Similar questions arise when you think about queer people making up the cast & crew. Queerness is in most instances, not a thing you can prove – sexual orientation is not a fixed thing, and is perfectly capable of changing numerous times in a person’s lifetime. A woman could be married to a man but that does not automatically mean she identifies as heterosexual. Many people, especially in the public eye, prefer not to share their sexuality at all. So they haven’t confirmed that they’re queer, but they also haven’t confirmed that they aren’t. Studios submitting their movies for best picture consideration could claim that 30% of their crew identify as members of the LGBTQ+ community, then there would be no way for the Academy to argue against that.
The flaws within these policies become evident quickly because people's identities are not so simply defined. You can’t quantify diversity.
So, what’s the alternative? What rules can be put in place so the Oscars can be more equitable, favoring movies made by and centering marginalized groups?
Maybe what we need is not a set of flimsy restrictions that can be easily bent and broken, but real systemic change from within the academy. Since 2016, The Oscars have done some work to have the Academy members more accurately reflect the diversity of the population. However it remains disproportionately white and male. With mostly white men controlling both the nominees and winners of the Oscars, it’s not much of a surprise that it’s the stories of white men that are being featured.

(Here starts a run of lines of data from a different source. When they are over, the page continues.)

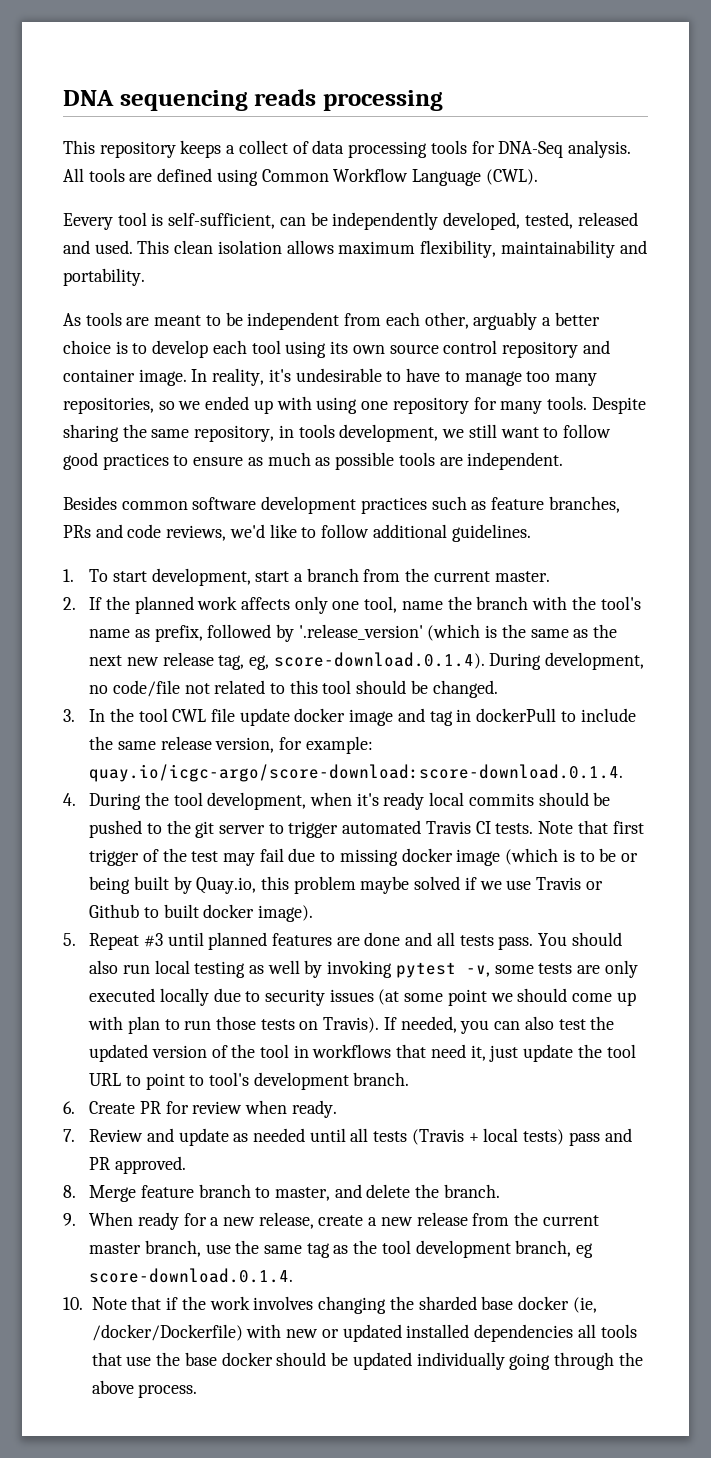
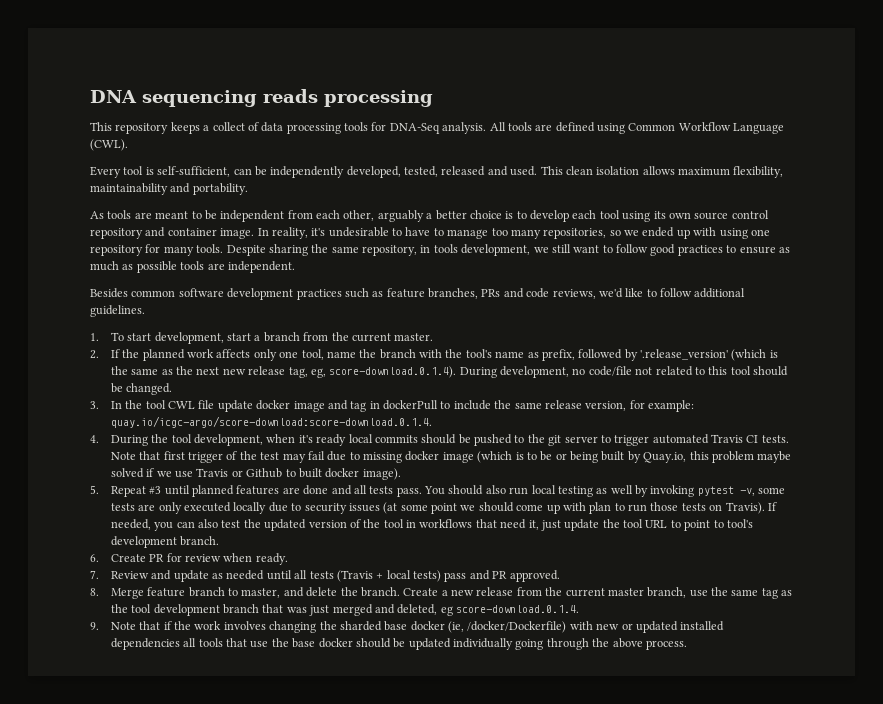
[63,213,113,230] Eevery -> [90,166,121,178] Every
[63,1212,364,1230] // 9. When ready for a new release, create -> [403,588,439,596] Create
[515,1240,572,1257] branch, -> [223,604,438,616] branch that was just merged and deleted,
[63,1297,83,1310] 10. -> [90,622,99,630] 9.

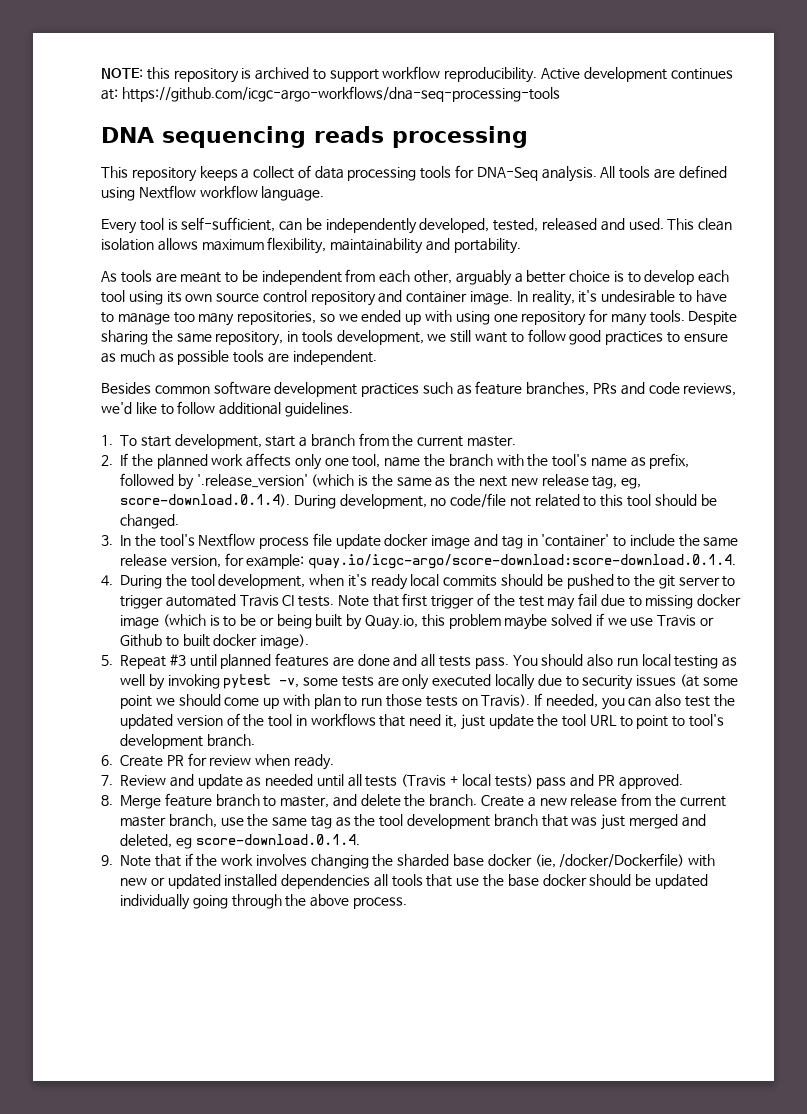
(90, 96) none -> [101,66,733,83] [101,86,560,102] NOTE: this repository is archived to support workflow reproducibility. Active development continues at: https://github.com/icgc-argo-workflows/dna-seq-processing-tools //
[628,122,785,134] [90,139,128,151] Common Workflow Language (CWL). -> [138,185,325,201] Nextflow workflow language.
[145,400,196,409] tool CWL -> [159,533,310,549] tool's Nextflow process
[383,400,439,410] dockerPull -> [541,534,610,547] 'container'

To create a more equitable Oscars, it is necessary to not only have Academy members mirror the demographics of the general population, but to have an even greater emphasis on underrepresented groups in the Academy; to have the voters of the Oscars be disproportionately queer, people of color, and female, to at least partially atone for how the film industry has for decades, denied the work of marginalized peoples as part of the film canon. With more marginalized people in the Academy actually voting for the Oscar nominees and winners, those films will inevitably reflect that diversity.